While the COVID-19, the self-mutating new Novel Coronavirus, was tying up the Chinese dragon in knots in China, the social media in India was populated by imagery and videos from China and tended to take a lighter or comical view. The government made feeble attempts to reassure people.

But, as soon as COVID-19, broke out of Wuhan, Hubei, etc and started to fly out with travellers, the mood started changing. Over 325 Indians were airlifted by Air India from Hubei on February 1 and a similar number, mostly students, from Wuhan the next day. Preventive quarantine was the first line of defence. The two confirmed cases in Kerala and many suspected were
managed well.

However, come March and the virus has spread across continents, geographies and more than 70 nations are grappling with it. It has started to cripple aviation, travel and many other businesses. With the proverbial ‘Ides of March are coming’, India, which was considered comparatively safe, is facing ominous signs of an epidemic with six confirmed cases already. This summer of discontent may not be just about the usual heat but from the chills that the virus seems to be sending down our spines.

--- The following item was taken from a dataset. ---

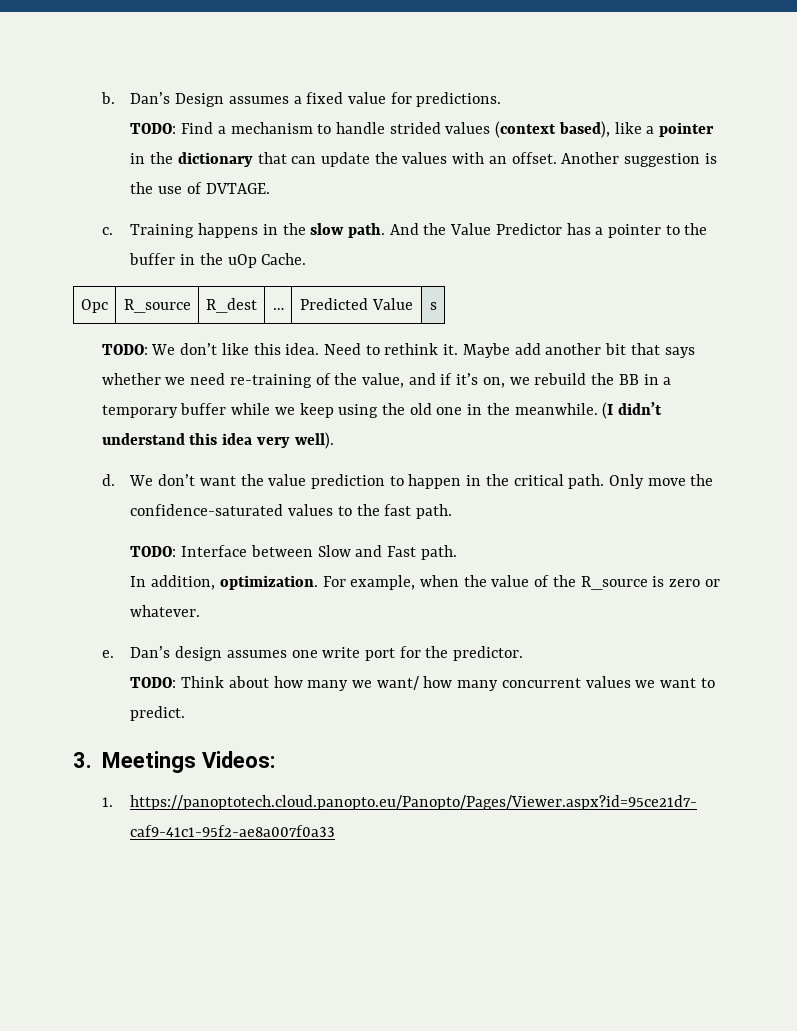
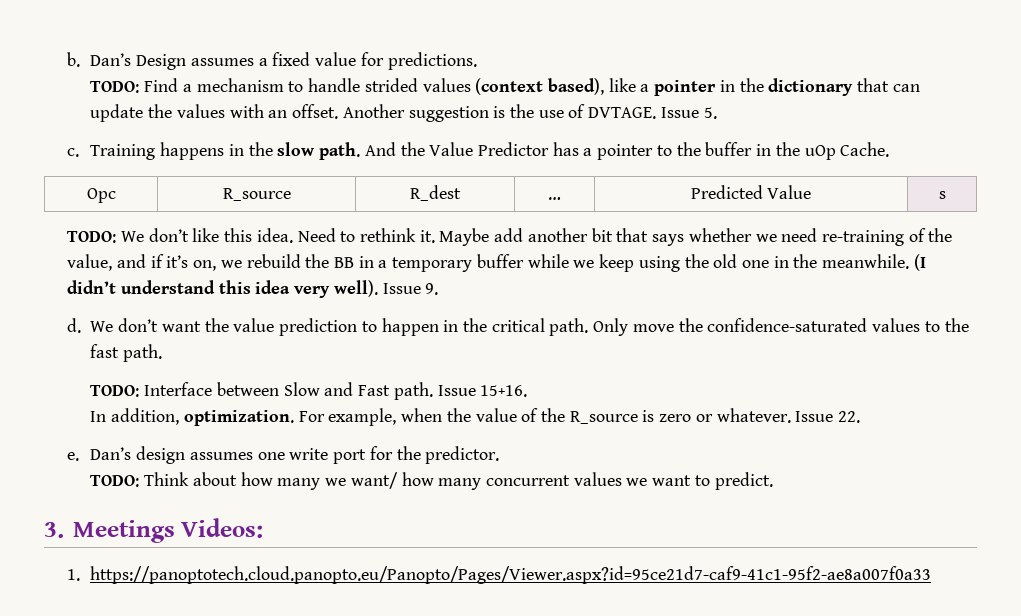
+ Issue 5.
+ Issue 9.
+ Issue 15+16.
+ Issue 22.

From March 1, at least six cases have been confirmed. Out of three are: One Indian national who came from Dubai to Hyderabad, Telangana, another who returned from Vienna to Delhi and the third who had come from Italy (which is facing a big problem) and belongs to Jaipur. Scores are being screened for suspicious symptoms. In short, it means COVID-19 is spreading across the country slowly but surely.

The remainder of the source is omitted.